06-25-2021 04:49 PM - edited 06-25-2021 04:54 PM
Hi All,
This is a two part question. Been wracking my brain for ages with this and came up with a couple of ideas that have came as close as I can get to the expected output.
1) Is there a possible way of changing how Reshape Array places the n+1 element?
Normally, as an example, 1D to 2D Reshape Array gives:
1 2 3 4 5 6 7 8 -> 1 2 3 4 instead of -> 1 3 5 7
5 6 7 8 2 4 6 8
2) Is there a good way of removing zeros from a 2D array?
An example is attached with an attempt at a solution and expected outcome.
Solved! Go to Solution.
06-25-2021 06:14 PM
@SDuffyLV wrote:
Hi All,
This is a two part question. Been wracking my brain for ages with this and came up with a couple of ideas that have came as close as I can get to the expected output.
1) Is there a possible way of changing how Reshape Array places the n+1 element?
Normally, as an example, 1D to 2D Reshape Array gives:
1 2 3 4 5 6 7 8 -> 1 2 3 4 instead of -> 1 3 5 7
5 6 7 8 2 4 6 8
2) Is there a good way of removing zeros from a 2D array?
An example is attached with an attempt at a solution and expected outcome.
1) Nom the function won't do that. But you could code it:
2) I don't understand the concept of removing an element from a 2D array/
06-25-2021 06:30 PM - edited 06-25-2021 06:33 PM
Sometimes you simply need to occasionally transpose and correctly connect the reshape sizes.... 😄
(Still it all seems a bit hacky: Are we assuming that the arrays cannot have negative values? Why are things orange if we have all integers? Why is the input a 2D instead of a 1D array? Why sort if things are already sorted? Is the size guaranteed to be divisible by four? etc.)
What exactly is the purpose of all this? Where does the data come from?
06-25-2021 06:49 PM
Also if you remove the zeroes first, the code gets a bit simpler (no loop pyramids, etc.):
As I already said, it really depends on what we can expect from the data. Why are there zeroes in the first place?
06-26-2021 11:50 AM
Hi Altenbach,
Thanks for the reply.
Attached is a copy of a more in-depth look into the issue.
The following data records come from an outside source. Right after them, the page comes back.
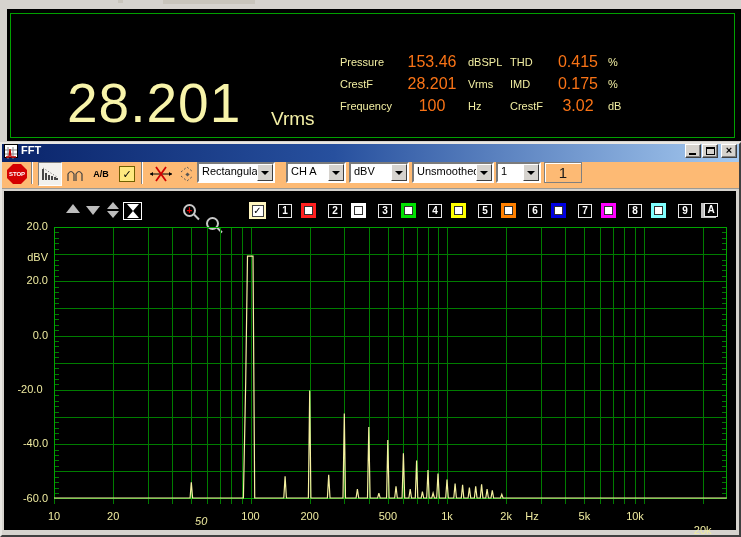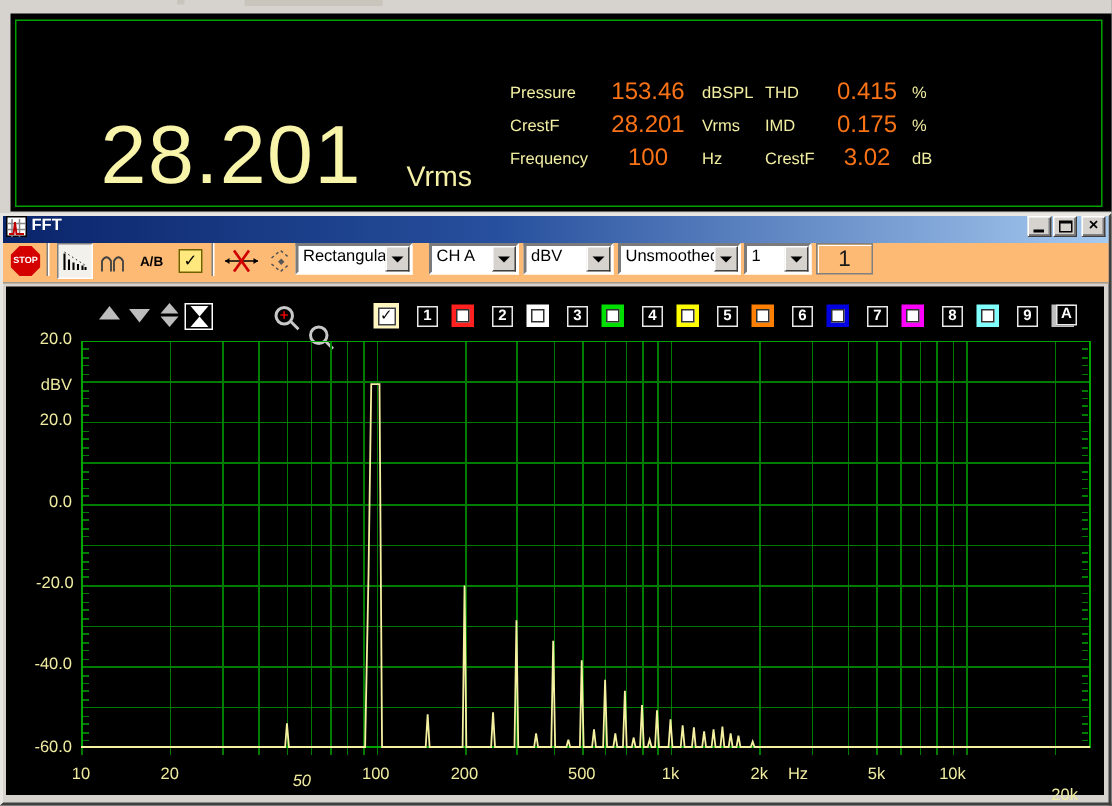--- a/index.html
+++ b/index.html
@@ -445,22 +445,22 @@
     <span style="left: 38px; top: 510px; width: 32px; text-align: center;">10</span>
     <span style="left: 97.1524px; top: 510px; width: 32px; text-align: center;">20</span>
     <span style="left: 175.348px; top: 515px; width: 32px; text-align: right; font-style: italic;">50</span>
     <span style="left: 234.5px; top: 510px; width: 32px; text-align: center;">100</span>
     <span style="left: 293.652px; top: 510px; width: 32px; text-align: center;">200</span>
     <span style="left: 371.848px; top: 510px; width: 32px; text-align: center;">500</span>
     <span style="left: 431px; top: 510px; width: 32px; text-align: center;">1k</span>
     <span style="left: 490.152px; top: 510px; width: 32px; text-align: center;">2k</span>
     <span style="left: 568.348px; top: 510px; width: 32px; text-align: center;">5k</span>
     <span style="left: 619px; top: 510px; width: 32px; text-align: center;">10k</span>
-    <span style="left: 686.652px; top: 524px; width: 32px; text-align: right;">20k</span>
+    <span style="left: 686.652px; top: 524px; width: 32px; text-align: center;">20k</span>
     <span style="left: 516px; top: 510px; width: 32px; text-align: center;">Hz</span>
     <span style="left: 12px; top: 220px; width: 36px; text-align: right;">20.0</span>
     <span style="left: 12px; top: 274.3px; width: 36px; text-align: right;">20.0</span>
     <span style="left: 12px; top: 328.6px; width: 36px; text-align: right;">0.0</span>
-    <span style="left: 24px; top: 382.9px; width: 36px; text-align: left;">-20.0</span>
+    <span style="left: 12px; top: 382.9px; width: 36px; text-align: center;">-20.0</span>
     <span style="left: 12px; top: 437.2px; width: 36px; text-align: right;">-40.0</span>
     <span style="left: 12px; top: 491.5px; width: 36px; text-align: right;">-60.0</span>
     <span style="left: 12px; top: 251px; width: 36px; text-align: right;">dBV</span>
   </div>
 
 </body></html>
I've answered a few questions below if the attached vi and txt document doesn't seem clear compared to the original.
06-26-2021 12:59 PM - edited 06-26-2021 01:07 PM
Your "expected" output contains stale default data, completely unrelated to the current input.
Can you explain the arrangement of the data in the text file. What's the significance of the rows and columns? So all you want is to keep the positive values, right?
Doing a reshape on a 2D array will keep the data in flat memory order and just redefine row sizes (and pad and trim as needed). Since your lines end up in an extra tab character, you get a fifth column of zeroes that will get intermixed after reshaping. Does not seem reasonable at all! Maybe you want the subset of the first four column instead. (A subset is very different from reshaping!!!)
Your file contains 278 positive values, which is not divisible by four. How should they be arranged?
06-26-2021 01:53 PM
@SDuffyLV wrote:
Did you mean to say 2D array?
06-26-2021 02:44 PM - edited 06-26-2021 02:46 PM
Apologies! Forgot to set the expected arrays as default.
Your file contains 278 positive values, which is not divisible by four. How should they be arranged?
06-26-2021 03:34 PM
If you randomly remove rows, the time information is lost. do you need to keep that information?
What should happen if for any give row only some elements are positive?
06-26-2021 03:53 PM - edited 06-26-2021 03:54 PM
If you randomly remove rows, the time information is lost. do you need to keep that information?
What should happen if for any give row only some elements are positive?
Simply, I just don't know how to shift the positive values to the top of the array and delete any zeros at the bottom. It doesn't matter what order the rows are in in each column, that's why one of the ideas was to Sort each column but then removing the zeros is the issue. If I just took the mean, it would include the zeros.